The company’s expectations of demand for Pepper, proved overly optimistic, two sources familiar with the matter said. Seven years later, Pepper is clinging to life, with production shuttered and units cobbled together with out-of-date components. SoftBank will end sales of new Pepper units in 2023, according to the minutes of an internal meeting held in Paris in late May.
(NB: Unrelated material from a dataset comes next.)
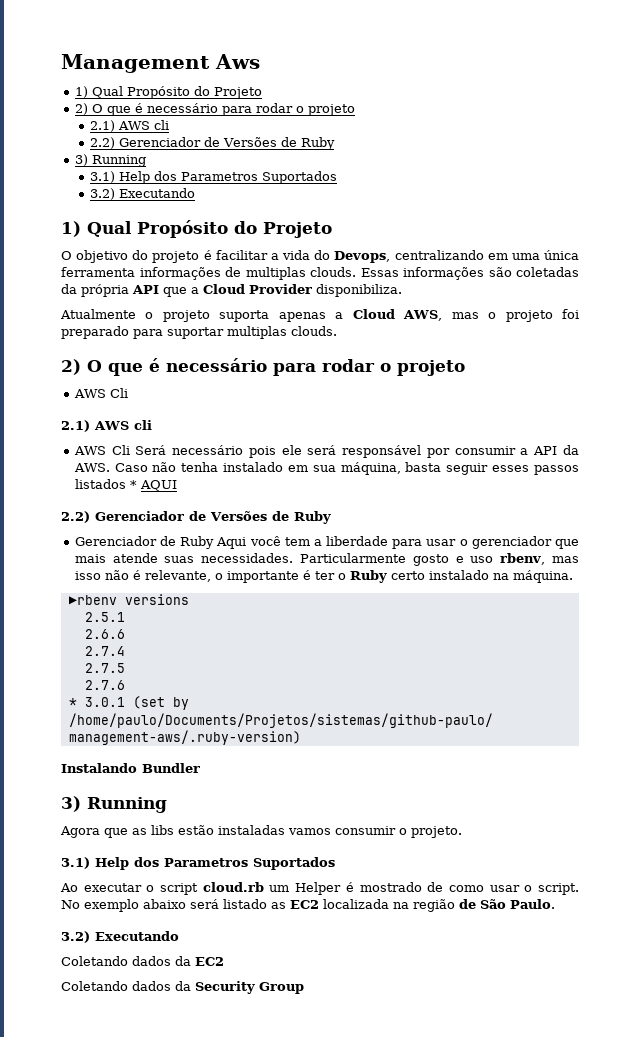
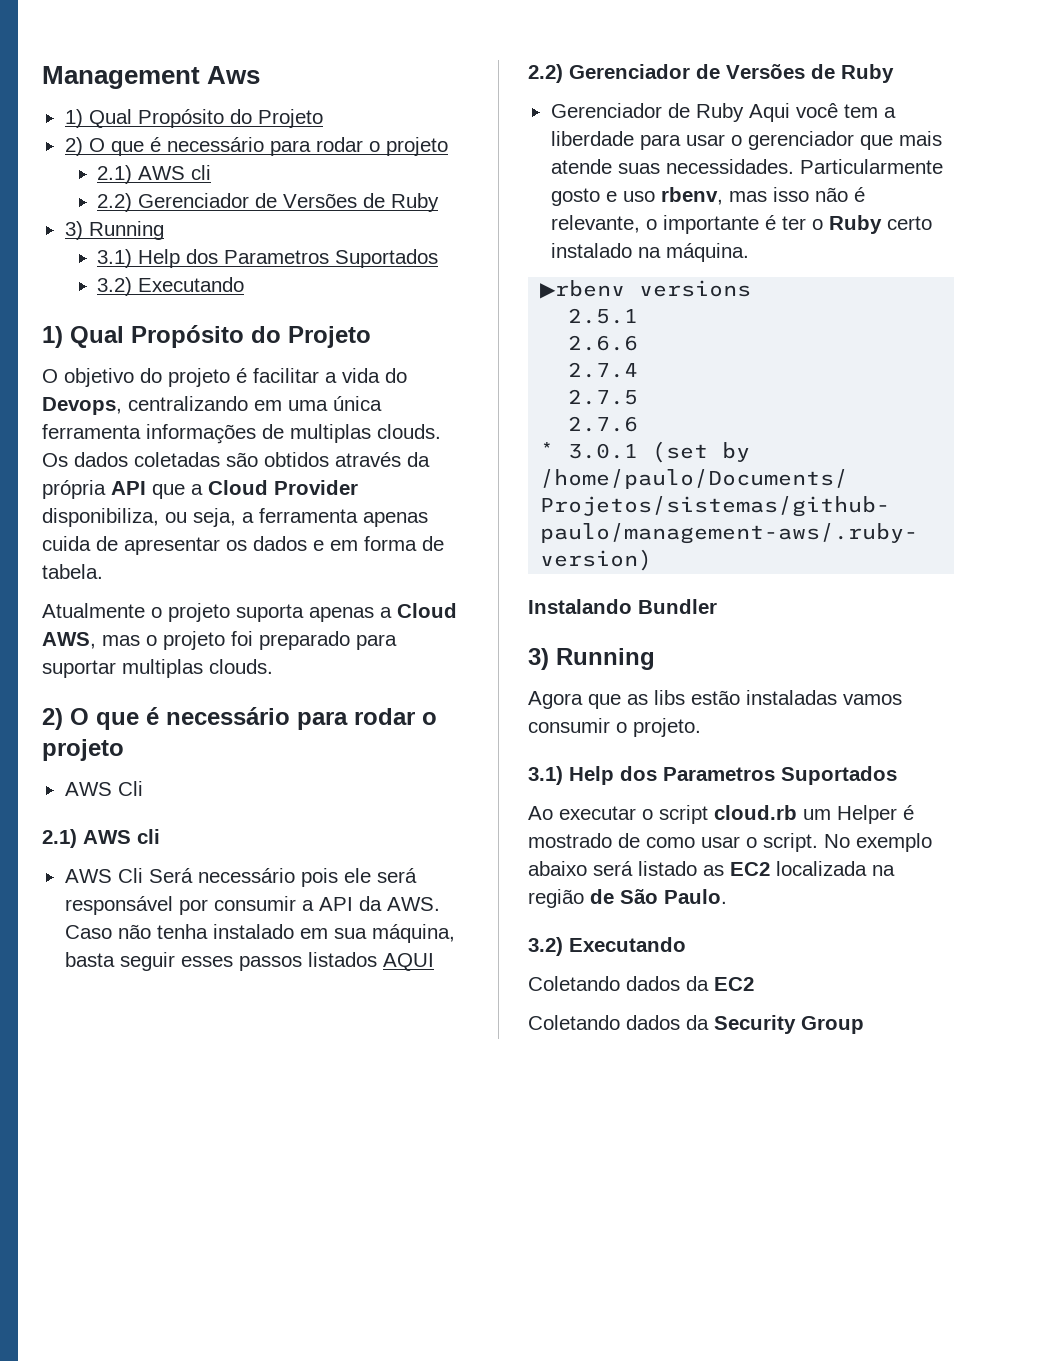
- Essas informações são coletadas da própria API que a Cloud Provider disponibiliza.
+ Os dados coletadas são obtidos através da própria API que a Cloud Provider disponibiliza, ou seja, a ferramenta apenas cuida de apresentar os dados e em forma de tabela.
- AWS Cli Será necessário pois ele será responsável por consumir a API da AWS. Caso não tenha instalado em sua máquina, basta seguir esses passos listados * AQUI
+ AWS Cli Será necessário pois ele será responsável por consumir a API da AWS. Caso não tenha instalado em sua máquina, basta seguir esses passos listados AQUI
The management told the staffs that the sales of refurbished units will continue after this point.

The company disputed the meeting minutes, and Kazutaka Hasumi, chief marketing officer of SoftBank Robotics, told that the company is committed to ensuring Pepper survives in some form, perhaps with a new design. He added that in five years’ time, pepper will be in sales. The humanoid was custom designed for SoftBank by Aldebaran, a French robotics start-up it acquired in 2012. Son hoped Pepper would transform robots from a factory tool into an everyday companion. But Pepper’s appeal was limited by its basic functionality. It can make rudimentary conversation, engage in simple interactions through its chest-mounted tablet and sing while gesturing.

Morten Paulsen, head of Japan research at CLSA that pepper wasn’t upgraded to take on real tasks. There was very little Pepper could do that you can’t do with an iPad. Retailing for 198,000 yen ($1,800) plus a 14,800-yen monthly fee, Pepper was out of reach for most households, and SoftBank was quickly forced to focus on businesses. Poor relations between Tokyo and Paris hurt Pepper’s development. SoftBank propped up Pepper’s sales in the early days. 27,000 units were eventually produced. Now, sales of Pepper have slumped to less than 100 units in some months. Production at a Foxconn factory in China was stopped last year.

SoftBank has fewer than 2,000 Pepper units left. The heavy batteries that power the robot are decaying and the chest-mounted tablets run on an out-of-date Android operating system without the latest security updates. SoftBank Robotics embarked on a global restructuring. SoftBank has struck sales deals with partners such as Iris Ohyama in Japan and RobotLAB in the U.S. There is a niche market for selling Pepper to corporate clients and in education, Elad Inbar, CEO of RobotLAB, said in an interview. He added that their job in this ecosystem is to show that there is market demand.